Moore’s Best Throw Good For Third
Washington State sophomore Molly Moore reached new heights in the hammer throw. This time, she didn’t even have to scale a 30-foot fence.
Moore finished third at Sunday’s Pacific-10 Conference Track and Field Championships with a personal-best throw of 163 feet, 2 inches.
One week earlier, when a competitor’s hammer became tangled atop the withered backstop at WSU’s Mooberry Track, Moore fearlessly scaled the fence and worked the implement free with a pocket knife.
This weekend, Moore’s most formidable obstacle may have been the alarm clock. Sunday’s hammer final began at 8 a.m., and athletes were required to check in 75 minutes ahead of time.
“We got up at about 6 o’clock, got on the van at 6:45 and came here,” Moore said. “But we had been doing it all week. Coach made us be at practice and ready to go by 7:30 all week, so it wasn’t actually that big of a shock.”
Moore finished behind Arizona’s Holly Montoya (171-3) and Stanford’s Maggie Isaac (163-10).
USC junior Carrie Martin, seventh at last year’s NCAA Championships, struggled to a sixth-place finish. Martin apparently has yet to recover from a terrifying accident suffered when the hammer failed to leave her grasp.
“It took her right up off the ground and she just did a bellyflop right in the middle of the concrete,” WSU coach Rick Sloan said.
Brown’s lament
A choppy baton exchange between WSU junior Tamika Brown and freshman LaTroya Mucker may have kept the Cougars from a season-best time in the 4x100 relay.
“Troya ran faster than she ever ran before in her life,” Brown marveled. “And I didn’t know what to do.
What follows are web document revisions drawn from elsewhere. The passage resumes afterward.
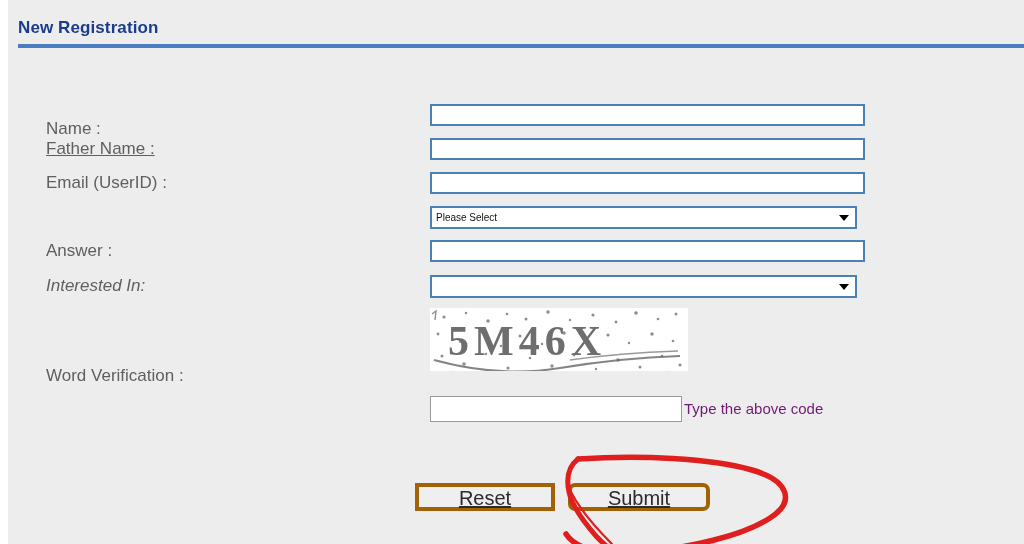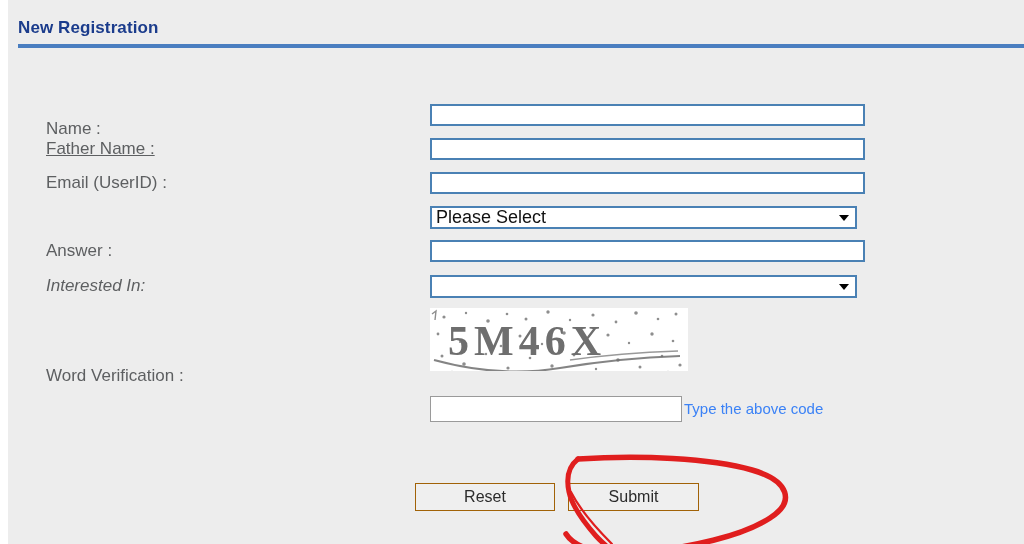--- a/index.html
+++ b/index.html
@@ -89,21 +89,21 @@
 
   .select-input {
     position: absolute;
     left: 430px;
     width: 427px;
     height: 23px;
     box-sizing: border-box;
     background: #ffffff;
     border: 2px solid #4a81b4;
     font-family: "Liberation Sans", sans-serif;
-    font-size: 18px;
+    font-size: 10px;
     color: #111111;
     padding: 0 4px;
     line-height: 19px;
     white-space: nowrap;
     overflow: hidden;
   }
   .select-caret {
     position: absolute;
     right: 6px;
     top: 50%;
@@ -140,40 +140,41 @@
     font-size: 14px;
     color: #222222;
     padding: 0 4px;
     outline: none;
   }
   .verify-hint {
     position: absolute;
     left: 684px;
     top: 400px;
     font-size: 15px;
-    color: #3b82f6;
+    color: #701a75;
     white-space: nowrap;
   }
 
   
   .form-button {
     position: absolute;
     top: 483px;
     height: 28px;
     box-sizing: border-box;
     background: #efefef;
-    border: 1px solid #a16207;
-    font-family: "Liberation Sans", sans-serif;
-    font-size: 16px;
+    border: 4px solid #a16207;
+    font-family: "Liberation Sans", sans-serif;
+    font-size: 20px;
     color: #2b2b2b;
     cursor: pointer;
     padding: 0;
+    text-decoration: underline;
   }
   #reset-button { left: 415px; width: 140px; }
-  #submit-button { left: 568px; width: 131px; }
+  #submit-button { left: 568px; width: 142px; border-radius: 7px; }
 
   
   .annotation {
     position: absolute;
     left: 0;
     top: 0;
     width: 1024px;
     height: 544px;
     pointer-events: none;
   }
I was like, ‘Oh my gosh, she’s coming in so fast, should I leave early or wait until she hits the mark anyway?’
“And I contemplated for a while, but by the time I started she was on the mark. She was so fast.”
The Cougars finished in 45.05 seconds, behind only UCLA. The Bruins ran a season-best 44.14.
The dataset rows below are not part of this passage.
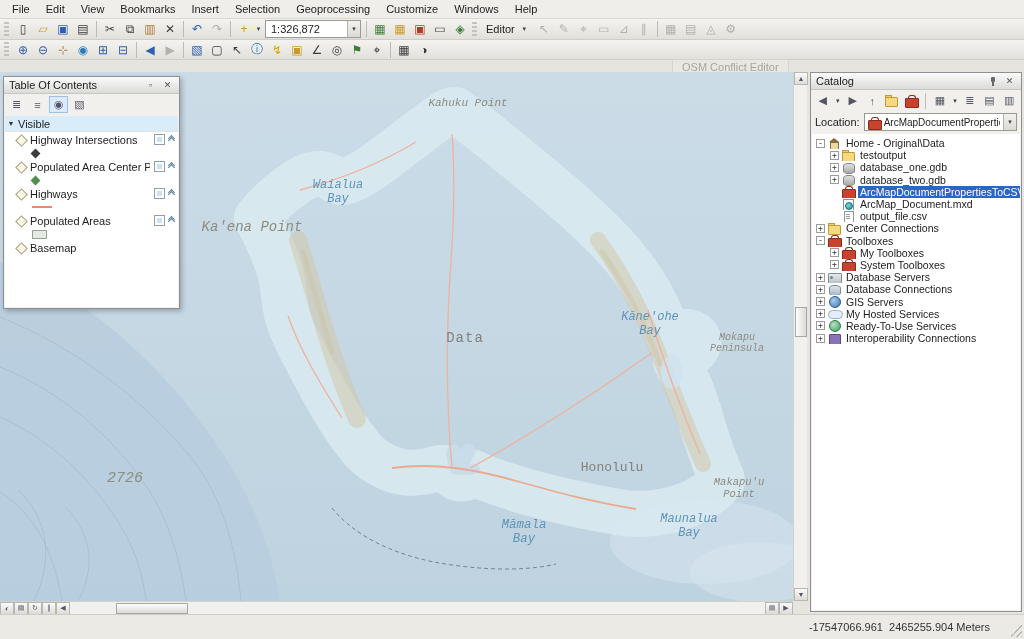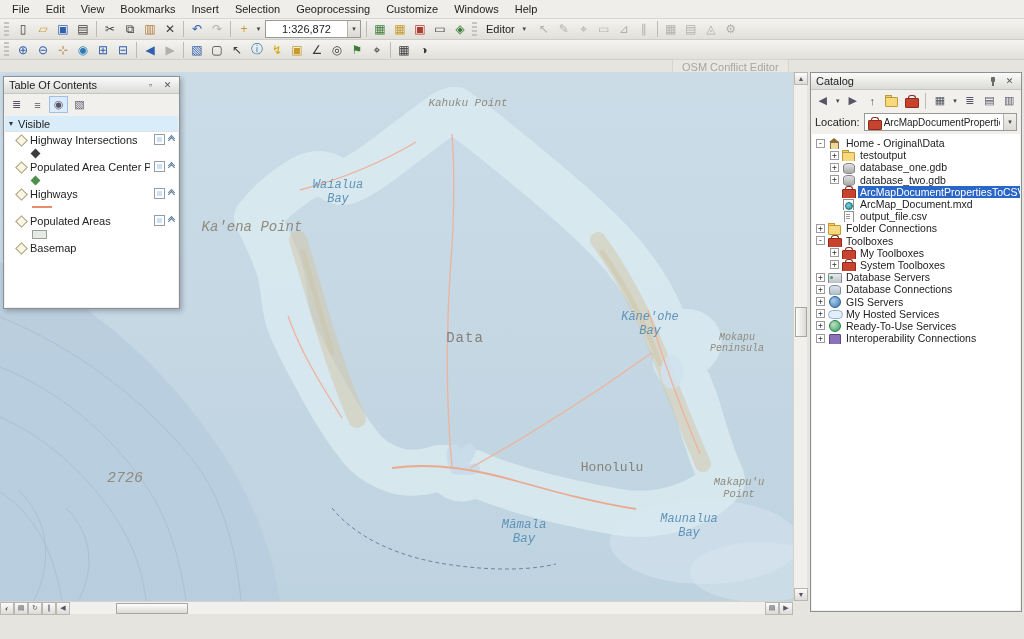--- a/index.html
+++ b/index.html
@@ -27,21 +27,21 @@
   .c-blue{color:#2f5fae}.c-red{color:#b03a2e}.c-yellow{color:#c79a2a}
   .c-green{color:#3e7d3a}.c-dark{color:#3a3a3a}.c-teal{color:#2a7ab8}
   .c-gold{color:#d6a500}.c-brown{color:#b07c3a}
   .sep { width:1px; height:16px; background:#bdbbb5; margin:0 3px; }
   .grip { width:5px; height:15px; margin:0 4px 0 2px;
     background:repeating-linear-gradient(180deg,#c4c2bb 0 2px,transparent 2px 4px);
     border-radius:1px; }
   .mini-dd { width:9px; font-size:7px; color:#444; text-align:center; }
   .scale-combo { display:flex; align-items:center; height:18px; width:96px;
     background:#fff; border:1px solid #9a9a94; margin:0 2px; }
-  .scale-combo .val { flex:1; padding-left:16px; }
+  .scale-combo .val { flex:1; padding-left:5px; }
   .combo-btn { width:13px; height:16px; background:linear-gradient(#f2f1ee,#dcdad4);
     border-left:1px solid #b5b3ae; display:flex; align-items:center;
     justify-content:center; font-size:7px; color:#444; }
   .editor-dd { display:flex; align-items:center; height:18px; padding:4px 5px;
     gap:5px; color:#222; }
   .osm-float { position:absolute; left:672px; top:59px; padding:1px 9px 2px;
     color:#a7a5a0; border:1px solid #d6d4cf; background:#e9e7e2; }
 
   
   .mapwrap { position:absolute; left:0; top:72px; width:807px; height:542px;
@@ -539,21 +539,21 @@
         <span class="tlabel">ArcMap_Document.mxd</span>
       </div>
       <div class="trow" style="padding-left:18px">
         <span class="exp noexp"></span>
         <span class="ic ic-csv"></span>
         <span class="tlabel">output_file.csv</span>
       </div>
       <div class="trow" style="padding-left:4px">
         <span class="exp">+</span>
         <span class="ic ic-folder"></span>
-        <span class="tlabel">Folder Connections</span>
+        <span class="tlabel">Center Connections</span>
       </div>
       <div class="trow" style="padding-left:4px">
         <span class="exp">-</span>
         <span class="ic ic-tbx"></span>
         <span class="tlabel">Toolboxes</span>
       </div>
       <div class="trow" style="padding-left:18px">
         <span class="exp">+</span>
         <span class="ic ic-tbx"></span>
         <span class="tlabel">My Toolboxes</span>
@@ -589,14 +589,18 @@
         <span class="tlabel">Ready-To-Use Services</span>
       </div>
       <div class="trow" style="padding-left:4px">
         <span class="exp">+</span>
         <span class="ic ic-interop"></span>
         <span class="tlabel">Interoperability Connections</span>
       </div>
     </div>
   </div>
 
+  <div class="statusbar">
+    <span class="coords">-17547066.961  2465255.904 Meters</span>
+    <span class="sizegrip"></span>
+  </div>
 
 </div>
 
 </body></html>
“I think we still would have got second (even with a clean exchange), but by a closer margin,” freshman anchor Attrina Higgins said.
Those piercing eyes
If Sharika Higgins entered one event for each of her body piercings, the WSU freshman sprinter would be well on her way to a career as a heptathlete.
The nose, navel and tongue are each adorned with jewelry, but it was the pierced eyebrow that really raised eyebrows in the Higgins household.
Her mother, Shelladouet Higgins, was the first to notice.
“The one day I came home with my eyebrow pierced and I was walking up the stairs and she was walking by, she almost fell down the stairs,” Sharika said.
Notes
Arizona sophomore Amy Skieresz broke the 5,000-meter women’s record held by Spokane’s Annette (Hand) Peters. Skieresz finished in 15 minutes, 44.91 seconds. Hand ran a 16:03.46 for Oregon in 1988… . There were four women’s double-winners, including Skieresz, who won the 3,000 in 9:13.87… . Oregon sophomore Micah Davis, from Mead High, finished 12th in the 5,000.